> Task to complete
Output every entry below word for word, minus the images.

Web page revision data
——————

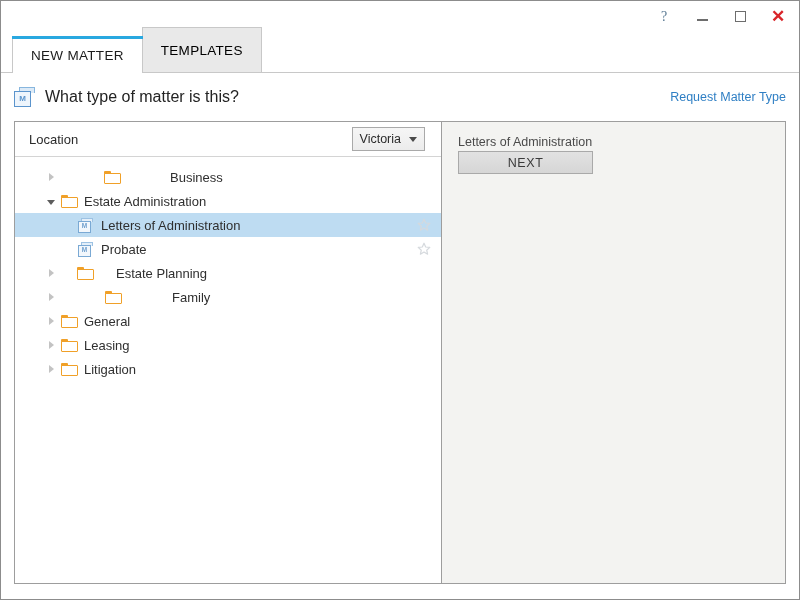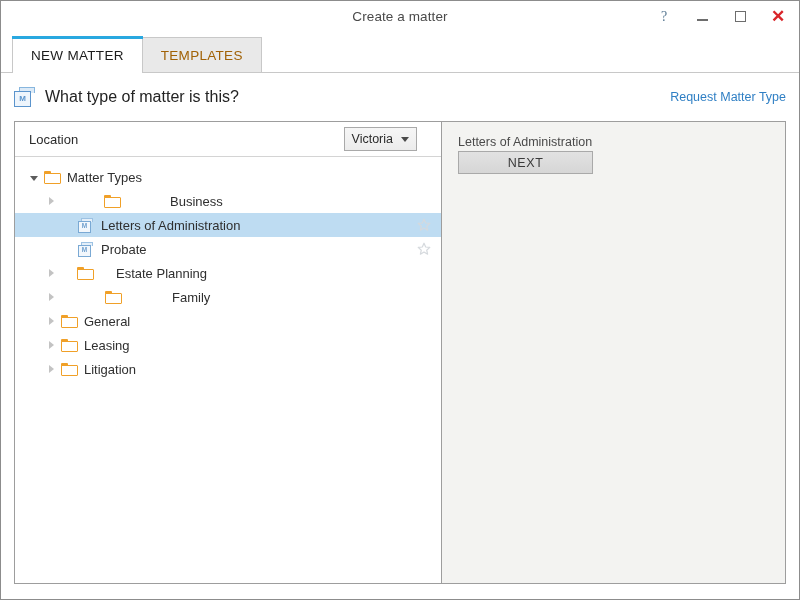"Create a matter" div.title-text { html: <div>Create a matter</div> -> none }
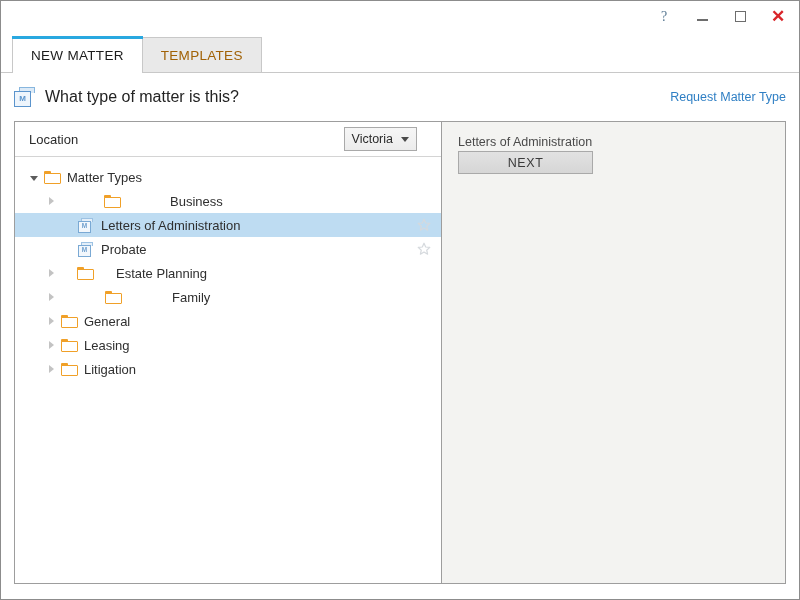"TEMPLATES" .tab { color: #a16207 -> #000000; height: 35px -> 45px }
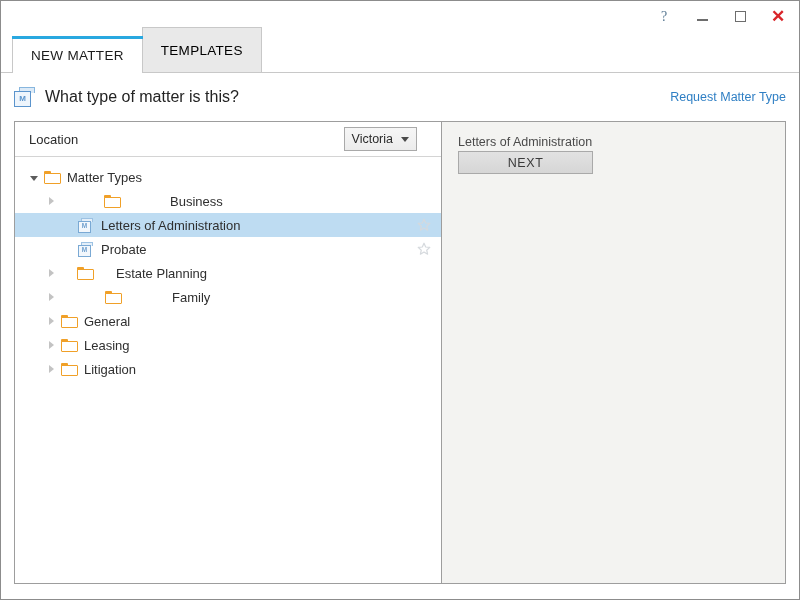"Location" .loc-bar { padding: 0 24px 0 14px -> 0 16px 0 14px }
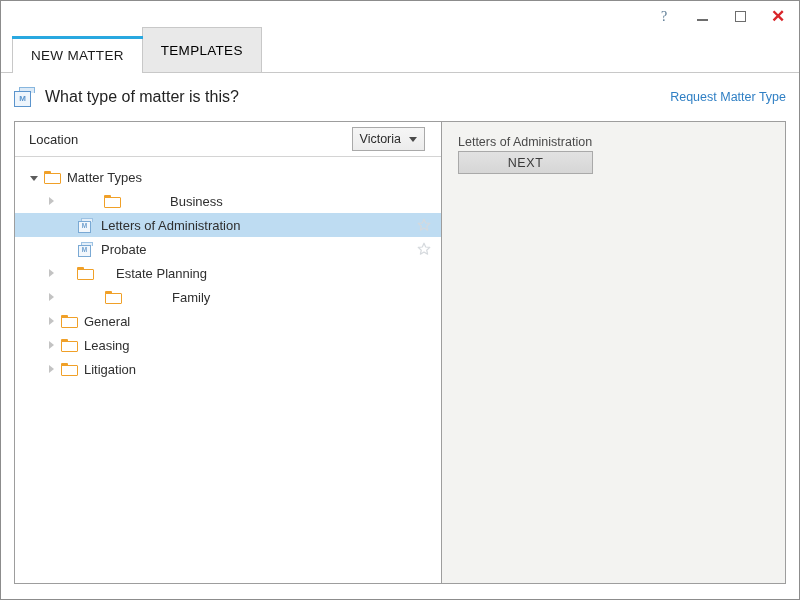"Matter Types" div.tree-row { html: <div> <div> <span></span> </div> <div> <span></span> <span></span> </div> <span>Matter Types</span> </div> -> none }
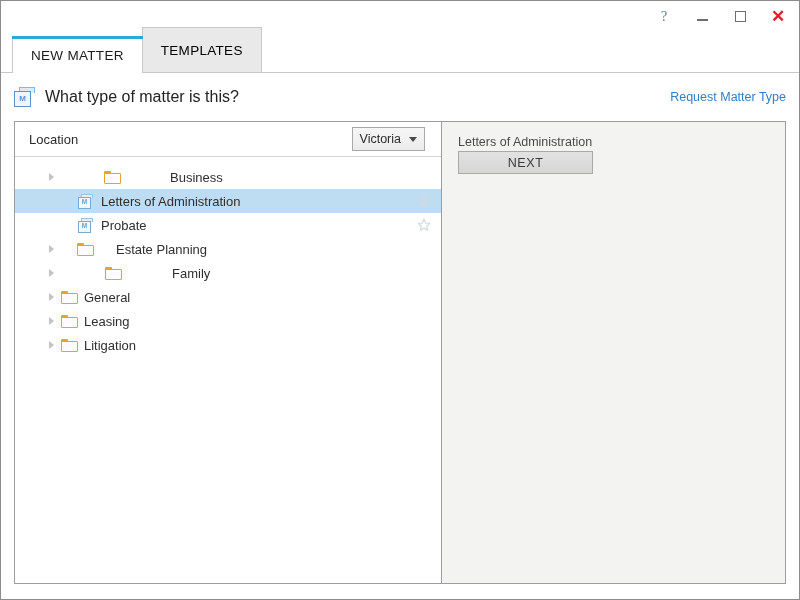"Estate Administration" div.tree-row { html: none -> <div> <div> <span></span> </div> <div> <span></span> <span></span> </div> <span>Estate Administration</span> </div> }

——————

> Output below
"Create a matter" div.title-text { html: <div>Create a matter</div> -> none }
"TEMPLATES" .tab { color: #a16207 -> #000000; height: 35px -> 45px }
"Location" .loc-bar { padding: 0 24px 0 14px -> 0 16px 0 14px }
"Matter Types" div.tree-row { html: <div> <div> <span></span> </div> <div> <span></span> <span></span> </div> <span>Matter Types</span> </div> -> none }
"Estate Administration" div.tree-row { html: none -> <div> <div> <span></span> </div> <div> <span></span> <span></span> </div> <span>Estate Administration</span> </div> }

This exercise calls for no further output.